[Before-and-after change data]
-- -- --

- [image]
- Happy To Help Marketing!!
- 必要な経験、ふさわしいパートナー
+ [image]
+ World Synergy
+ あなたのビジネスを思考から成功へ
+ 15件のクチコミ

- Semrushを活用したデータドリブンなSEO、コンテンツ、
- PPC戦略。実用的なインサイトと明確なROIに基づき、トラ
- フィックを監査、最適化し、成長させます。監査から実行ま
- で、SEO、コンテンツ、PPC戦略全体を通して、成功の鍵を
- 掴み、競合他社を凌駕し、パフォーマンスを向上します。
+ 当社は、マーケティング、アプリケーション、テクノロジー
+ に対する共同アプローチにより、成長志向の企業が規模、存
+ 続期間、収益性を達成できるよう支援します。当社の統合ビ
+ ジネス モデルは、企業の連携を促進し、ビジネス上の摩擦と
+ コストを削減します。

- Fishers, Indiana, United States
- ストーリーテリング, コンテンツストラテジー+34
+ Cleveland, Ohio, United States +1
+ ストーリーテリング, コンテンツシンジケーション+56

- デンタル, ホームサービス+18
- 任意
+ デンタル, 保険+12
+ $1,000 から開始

-- -- --

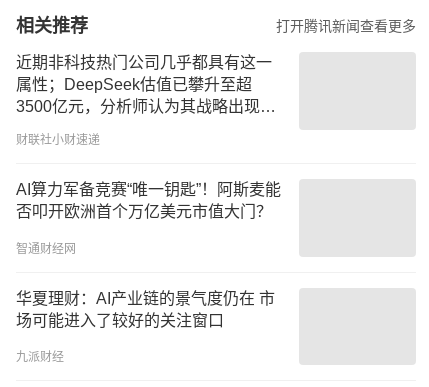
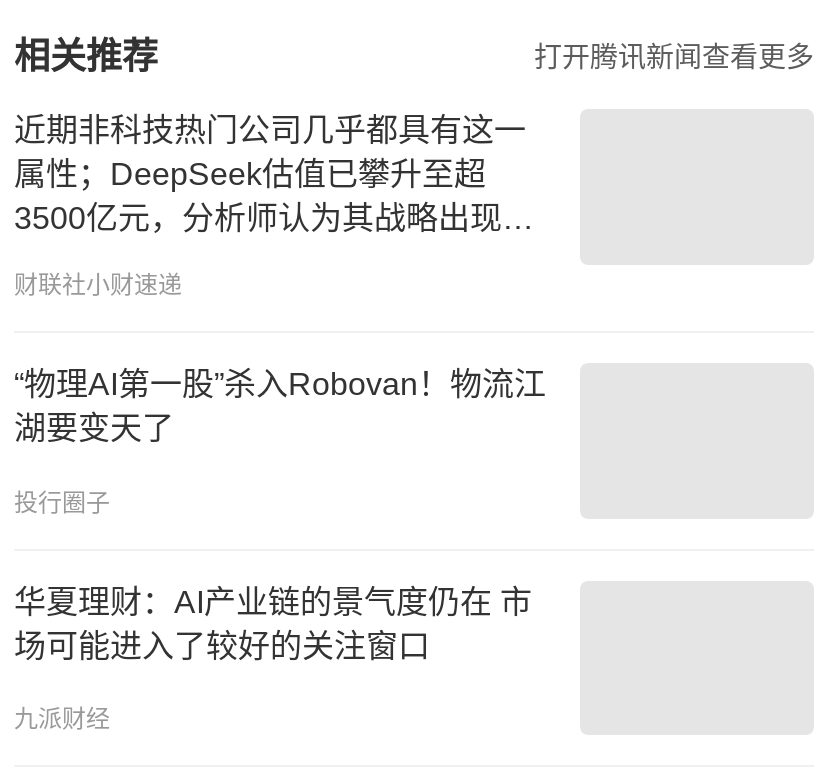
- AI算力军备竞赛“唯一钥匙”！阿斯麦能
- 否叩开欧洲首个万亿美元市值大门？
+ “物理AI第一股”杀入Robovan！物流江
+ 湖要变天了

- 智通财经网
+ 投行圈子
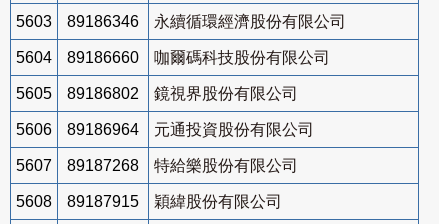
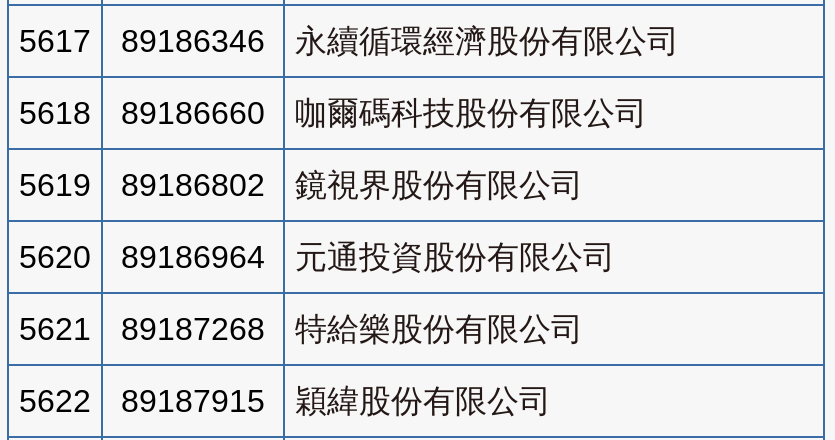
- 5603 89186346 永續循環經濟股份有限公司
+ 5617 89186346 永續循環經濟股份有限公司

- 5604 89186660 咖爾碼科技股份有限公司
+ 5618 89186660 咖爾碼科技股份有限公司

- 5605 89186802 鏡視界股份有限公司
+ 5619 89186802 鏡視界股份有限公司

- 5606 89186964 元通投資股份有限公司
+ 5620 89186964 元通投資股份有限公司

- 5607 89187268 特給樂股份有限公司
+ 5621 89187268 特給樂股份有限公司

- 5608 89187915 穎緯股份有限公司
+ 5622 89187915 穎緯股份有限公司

-- -- --

Repeat the entries above verbatim, but only from the line that has "- 5608 89187915 穎緯股份有限公司" down to the line that has "5622 89187915 穎緯股份有限公司", inclusive.

■ **TASK SOLUTION**:
- 5608 89187915 穎緯股份有限公司
+ 5622 89187915 穎緯股份有限公司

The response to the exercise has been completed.